Extensive experiments demonstrate that JoCoR outperforms state-of-the-art methods on benchmarks including MNIST, CIFAR-10, and Clothing1M.

Overview of "Combating Noisy Labels by Agreement: A Joint Training Method with Co-Regularization"

This paper addresses the challenge of training deep neural networks (DNNs) with noisy labels, a significant issue in weakly supervised learning. The authors propose a novel method called JoCoR (Joint Training with Co-Regularization), which is designed to mitigate the effects of noisy labels in datasets. This method diverges from traditional approaches such as "Decoupling" and "Co-teaching+" by focusing on reducing the diversity between two networks during the training process through co-regularization.

Methodology

The JoCoR approach involves two neural networks trained simultaneously. Each network makes predictions on the same mini-batch, after which a joint loss incorporating co-regularization is calculated for each data point. The networks are updated simultaneously using only the examples with the smallest losses. This joint loss comprises two parts:

Supervised Loss: Utilizes cross-entropy loss to align predictions with the given labels.
Co-Regularization Loss: Employs a contrastive loss to minimize differences between the predictions of the two networks, leveraging the Jensen-Shannon Divergence.

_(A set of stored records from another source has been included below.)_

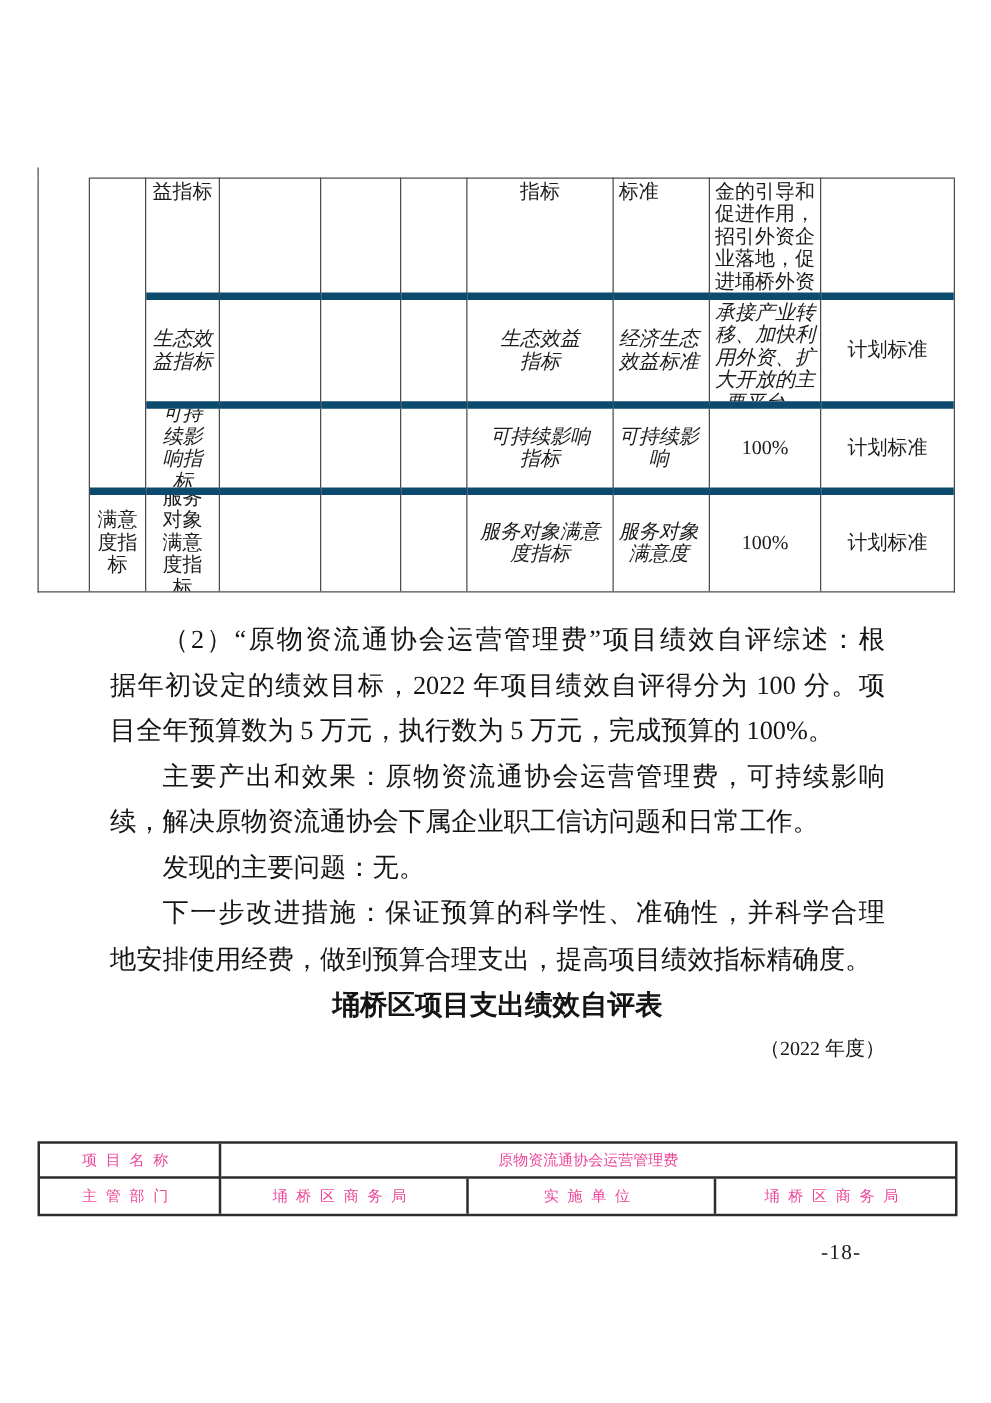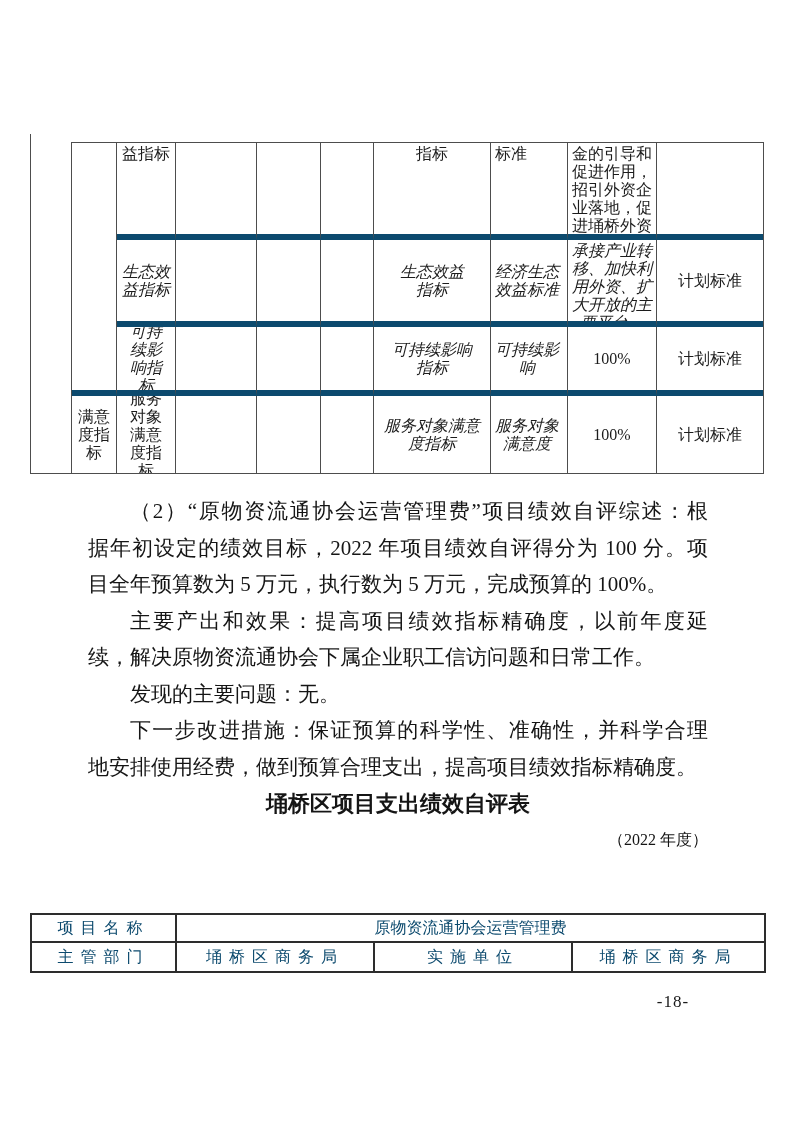--- a/index.html
+++ b/index.html
@@ -45,21 +45,21 @@
   
   .t2{
     position:absolute;left:30px;top:913px;
     display:grid;
     grid-template-columns:145px 198px 198px 191px;
     grid-template-rows:28px 28px;
     border:2px solid #2d2d2d;
   }
   .t2 .c{
     display:flex;align-items:center;justify-content:center;
-    font-size:16px;color:#0c4a6e;box-sizing:border-box;overflow:hidden;white-space:nowrap;
+    font-size:12px;color:#ec4899;box-sizing:border-box;overflow:hidden;white-space:nowrap;
   }
   .t2 .bR{border-right:2px solid #2d2d2d;}
   .t2 .bB{border-bottom:2px solid #2d2d2d;}
   .sp{letter-spacing:7px;}
   
   .pagenum{position:absolute;left:648px;top:992px;width:50px;text-align:center;font-size:17px;color:#1a1a1a;letter-spacing:1px;}
 </style>
 </head>
 <body>
 
@@ -138,21 +138,21 @@
     <div class="c bT bB" style="grid-area:1/10/2/11"></div>
     <div class="c bB" style="grid-area:2/10/3/11">计划标准</div>
     <div class="c bB" style="grid-area:3/10/4/11">计划标准</div>
     <div class="c" style="grid-area:4/10/5/11">计划标准</div>
   </div>
 
   <div class="body">
     <div class="bl jl ind">（2）“原物资流通协会运营管理费”项目绩效自评综述：根</div>
     <div class="bl jl">据年初设定的绩效目标，2022 年项目绩效自评得分为 100 分。项</div>
     <div class="bl">目全年预算数为 5 万元，执行数为 5 万元，完成预算的 100%。</div>
-    <div class="bl jl ind">主要产出和效果：提高项目绩效指标精确度，以前年度延</div>
+    <div class="bl jl ind">主要产出和效果：原物资流通协会运营管理费，可持续影响</div>
     <div class="bl">续，解决原物资流通协会下属企业职工信访问题和日常工作。</div>
     <div class="bl ind">发现的主要问题：无。</div>
     <div class="bl jl ind">下一步改进措施：保证预算的科学性、准确性，并科学合理</div>
     <div class="bl">地安排使用经费，做到预算合理支出，提高项目绩效指标精确度。</div>
     <div class="title-line">埇桥区项目支出绩效自评表</div>
     <div class="sub-line">（2022 年度）</div>
   </div>
 
   <div class="t2">
     <div class="c bR bB sp" style="grid-area:1/1/2/2">项目名称</div>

By concentrating on agreement between the networks rather than disagreement, JoCoR offers a robust approach to handling noisy annotations in datasets.

Experimental Results

The effectiveness of JoCoR is demonstrated through extensive experiments on benchmark datasets, including MNIST, CIFAR-10, CIFAR-100, and the real-world noisy dataset Clothing1M. Key numerical results indicate that JoCoR achieves superior performance compared to state-of-the-art methods:

On MNIST and CIFAR-10, JoCoR outperforms other methods, particularly under high noise conditions (e.g., 80% symmetric noise).
On the Clothing1M dataset, JoCoR shows a significant improvement in classification accuracy over other approaches, reflecting its applicability in real-world scenarios.

Implications and Future Directions

The proposed JoCoR method effectively challenges the traditional reliance on disagreement strategies for dealing with noisy labels, suggesting that joint training with co-regularization can yield more reliable results. The method's superior performance across various noise levels and datasets highlights its potential as a general solution for weakly supervised learning tasks.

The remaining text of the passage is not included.